Wednesday, June 21, 2006

Postcards From The Edge

Greetings friends.

Studiodave back in effect. So much to say so little time. Here's some observations:

"The Newsroom" - Favorite New TV Show. A Canadian show with 3 years under its belt. Picture "The Office"" meets "Curb Your Enthusiasm" with a critical edge of news and politics. Atlanta's PBS shows it in reruns on Friday nights so check your local listings. If you can't find it, rent or buy it. I will refund the costs 120% if you don't love it.

"Taking the Long Way" - Dixie Chicks. I'm sure this album is not as good as I think - but it is amazing. The Rick Rubin produced work has a little bit of everything. I had heard it spun that it was more of an Eagles sound, but I don't hear it. What I do hear is a damn gutsy album where people say what they believe, stand up for it, and tell you they'd do it again. Kind of a "Bring it on" statement with some actually backbone. I proudly bought the album and enjoyed the sneer of the gum smacking soccer mom behind me.

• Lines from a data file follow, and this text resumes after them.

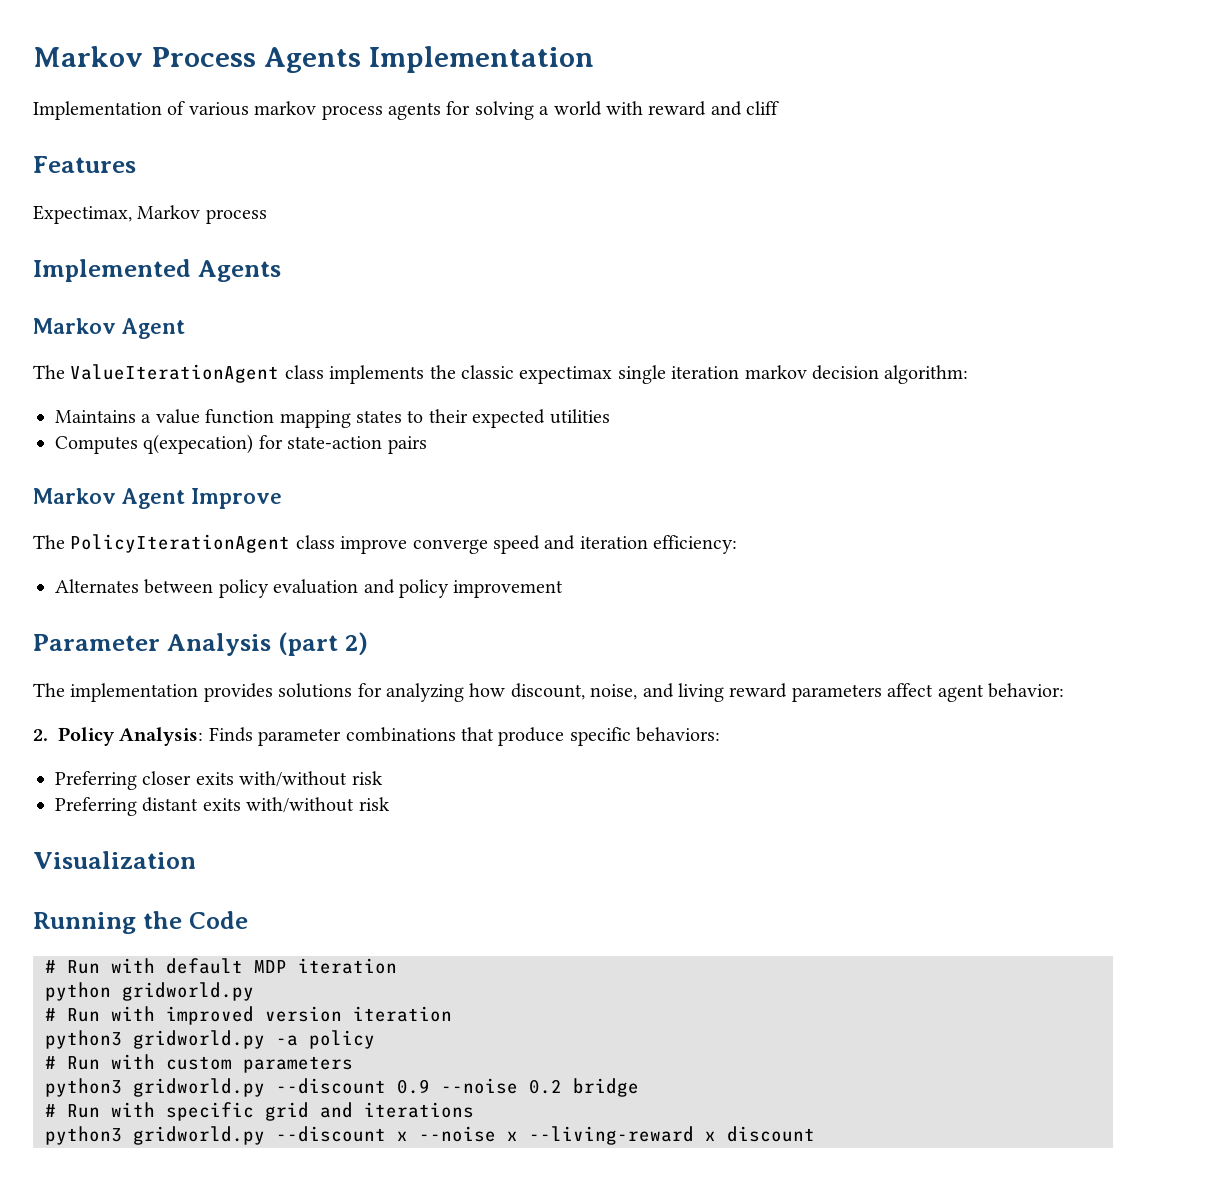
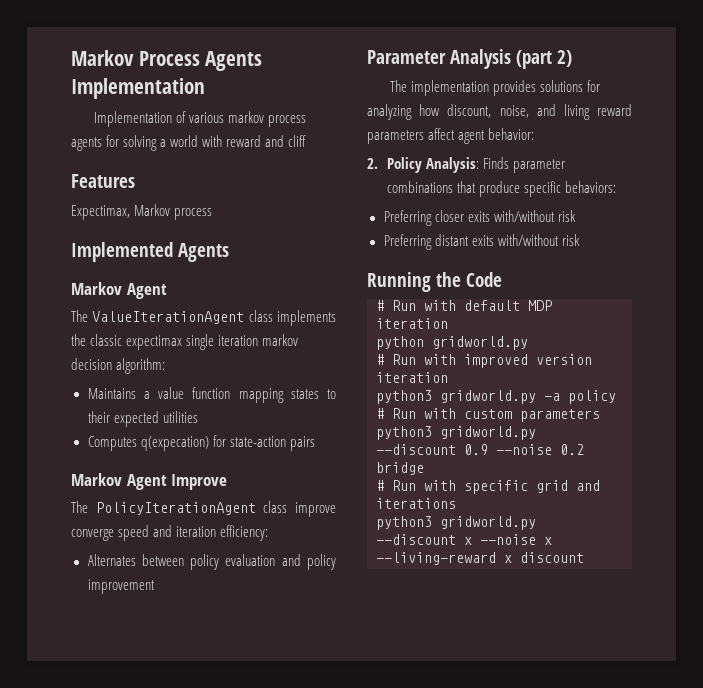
- Visualization

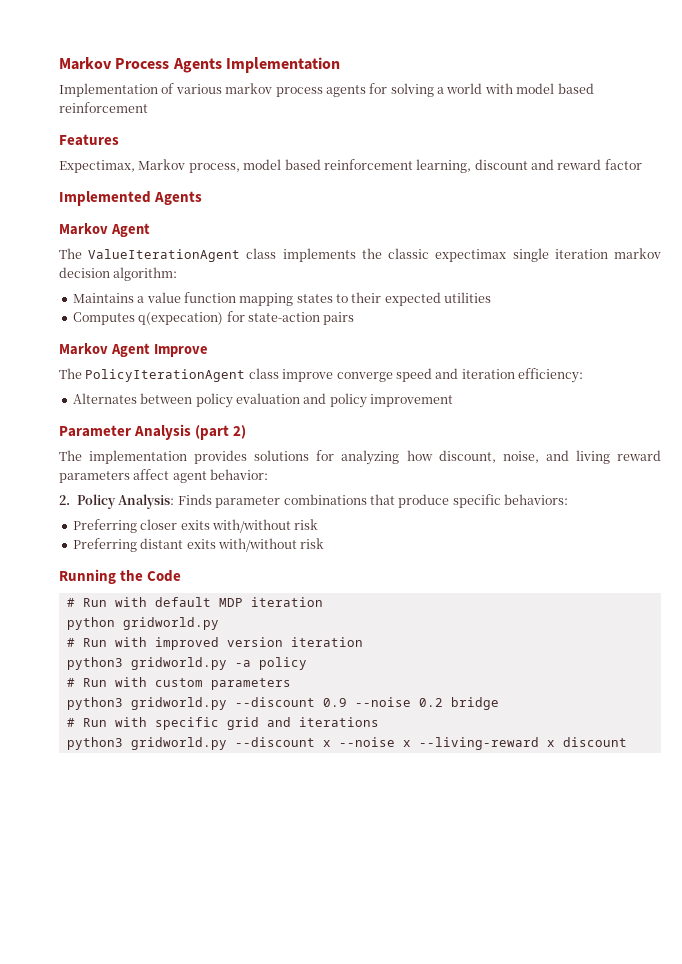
- Implementation of various markov process agents for solving a world with reward and cliff
+ Implementation of various markov process agents for solving a world with model based reinforcement
- Expectimax, Markov process
+ Expectimax, Markov process, model based reinforcement learning, discount and reward factor

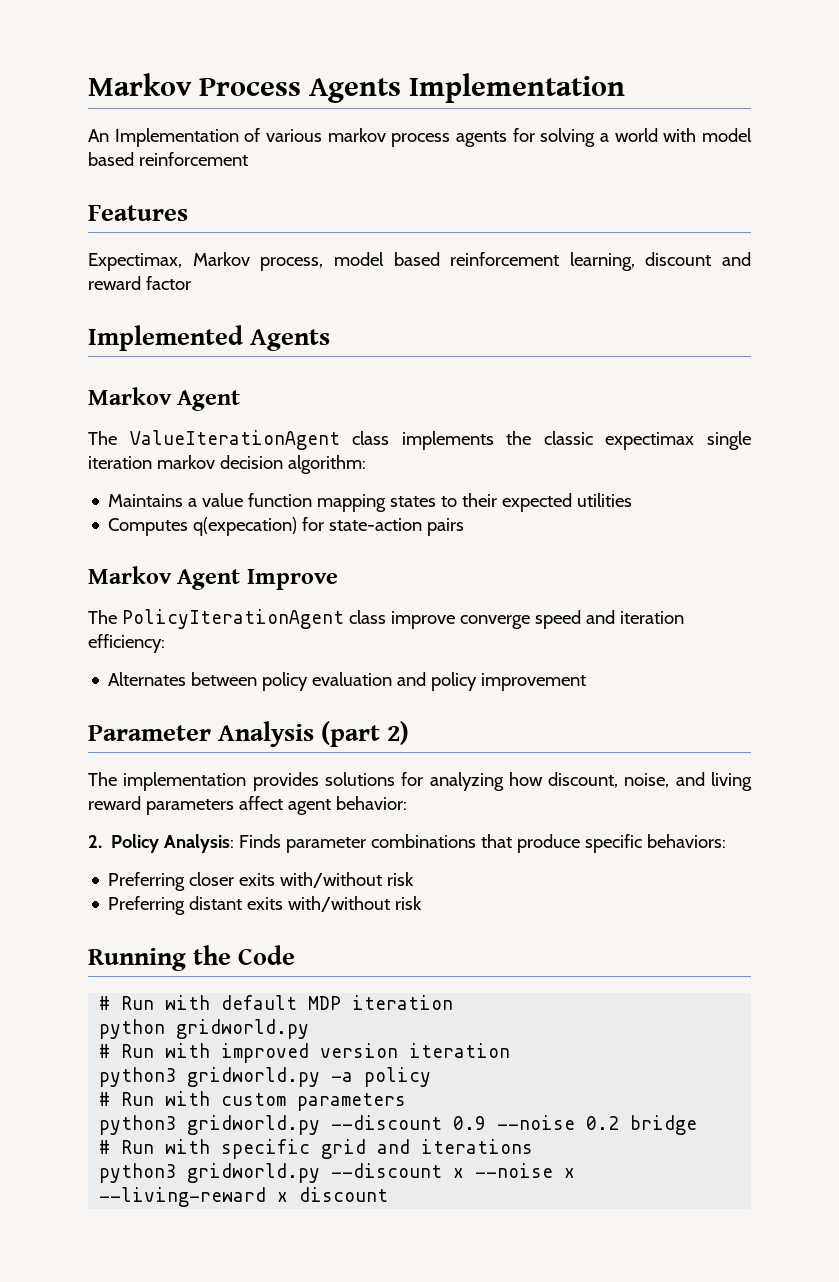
- Implementation of various markov process agents for solving a world with model based reinforcement
+ An Implementation of various markov process agents for solving a world with model based reinforcement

The Atlanta Braves - This is as painful as it gets. I have nothing else to say.

5 comments:

Tokyo Joe said...

I may take a lot of flack for this, but Screw the Dixie Chicks. It's not amazingly hard to be anti-establishment when the President has an approval rating in the low 30's. If they were really about the music and not just trying to work the anti-Bush dollar, then why did they decide now to make a rock album? Aside from his experience with Johnny Cash, Rubin does rock albums. I beleive that the Dixie Chicks didn't think they could ever sell a country album again and decide to ride their bit of noteriety over to greener pastures. I mean one song on their new album would have got their point across, but there's like 3 all about the same thing. get over it. Even though most musician/politicos bug the hell out of me, these gals even more so for being so unbelievable transparent. They truly are clown shoes. So I say screw the Dixie Chicks.

Thrillhous said...

You won't take much flak from me, as I am not a fan. But I do think it's important to note that they made their "stand", consisting of a single sentence, against Bush when his approval ratings were very high. The response to their mild protest was pretty scary, in my opinion. I can't imagine why they'd want to make an album for people who want them beheaded.

Man, do I hate defending bands I don't like, so I'll stop there. Please don't construe this as an endorsement of their non-manly music.

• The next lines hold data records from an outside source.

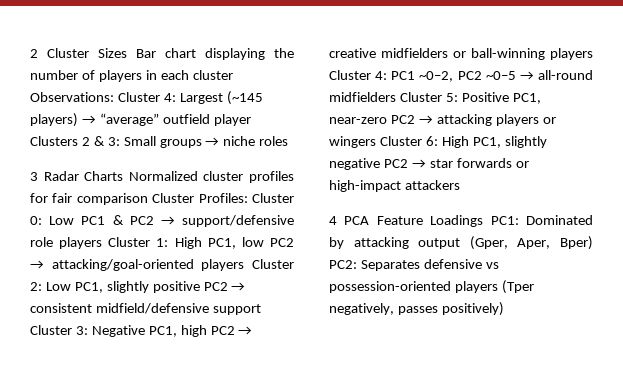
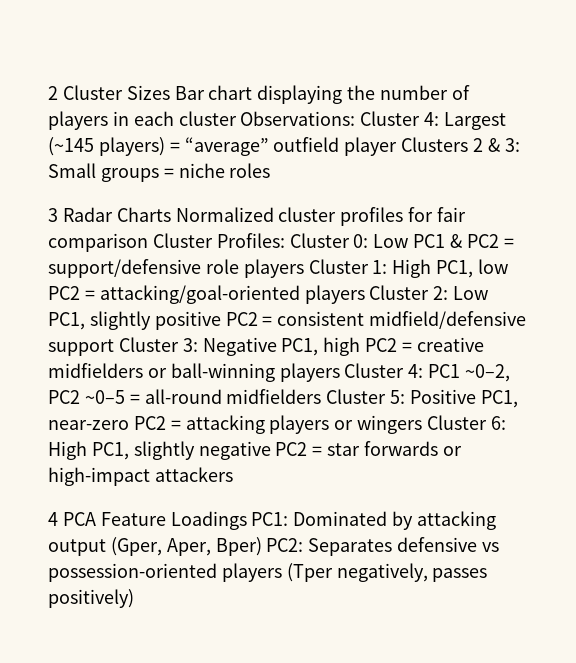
- 2 Cluster Sizes Bar chart displaying the number of players in each cluster Observations: Cluster 4: Largest (~145 players) → “average” outfield player Clusters 2 & 3: Small groups → niche roles
+ 2 Cluster Sizes Bar chart displaying the number of players in each cluster Observations: Cluster 4: Largest (~145 players) = “average” outfield player Clusters 2 & 3: Small groups = niche roles
- Low PC1 & PC2 → support/defensive role players Cluster 1:
+ Low PC1 & PC2 = support/defensive role players Cluster 1:
- High PC1, low PC2 → attacking/goal-oriented players Cluster 2:
+ High PC1, low PC2 = attacking/goal-oriented players Cluster 2:
- Low PC1, slightly positive PC2 → consistent midfield/defensive support Cluster 3:
+ Low PC1, slightly positive PC2 = consistent midfield/defensive support Cluster 3:
- Negative PC1, high PC2 → creative midfielders or ball-winning players Cluster 4:
+ Negative PC1, high PC2 = creative midfielders or ball-winning players Cluster 4:
- PC1 ~0–2, PC2 ~0–5 → all-round midfielders Cluster 5:
+ PC1 ~0–2, PC2 ~0–5 = all-round midfielders Cluster 5:
- Positive PC1, near-zero PC2 → attacking players or wingers Cluster 6:
+ Positive PC1, near-zero PC2 = attacking players or wingers Cluster 6:
- High PC1, slightly negative PC2 → star forwards or high-impact attackers
+ High PC1, slightly negative PC2 = star forwards or high-impact attackers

And don't get me started on Rick Rubin. Where's the keyboards?

Tokyo Joe said...

Good point, TH, but it should be remembered that they made their comments to a London audience overseas, where Bush was not thought too highly of at the time. In fact, that seemed to me to be a bit of pandering in and of itself (why not make those comments to an american audience?). And then in true Texas fashion, they couldn't back down from what they said and instead just pressed forward.

Thrillhous said...

Very true about the England thing. I must admit that I haven't followed their trials and tribulations too closely (did I mention how much I dislike their stuff?); I don't know why they would criticize bush in England first. Maybe it was timing? Like, they were touring Europe during the months when Iraq was heating up?

I could probably look it up, but then I'd be learning more about a group I don't like.

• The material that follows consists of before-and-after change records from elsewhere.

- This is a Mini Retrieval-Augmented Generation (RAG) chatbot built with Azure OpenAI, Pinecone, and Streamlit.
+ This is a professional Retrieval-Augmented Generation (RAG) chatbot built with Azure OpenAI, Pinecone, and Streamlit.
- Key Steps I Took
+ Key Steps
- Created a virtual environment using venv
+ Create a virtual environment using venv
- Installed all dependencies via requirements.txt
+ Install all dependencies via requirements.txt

I'm not saying they weren't pandering to their british audience, but my experience is that most acts pander to their live audiences. I know I flipped out when Yes mentioned Raleigh. All the singer said is "How are you Raleigh," but I thought it was so cool. John Anderson actually said the name "Raleigh"!!!

Thrillhous said...

By the way: Studio, are you serious? Atlanta has a PBS? La dee da. What's next, a public library?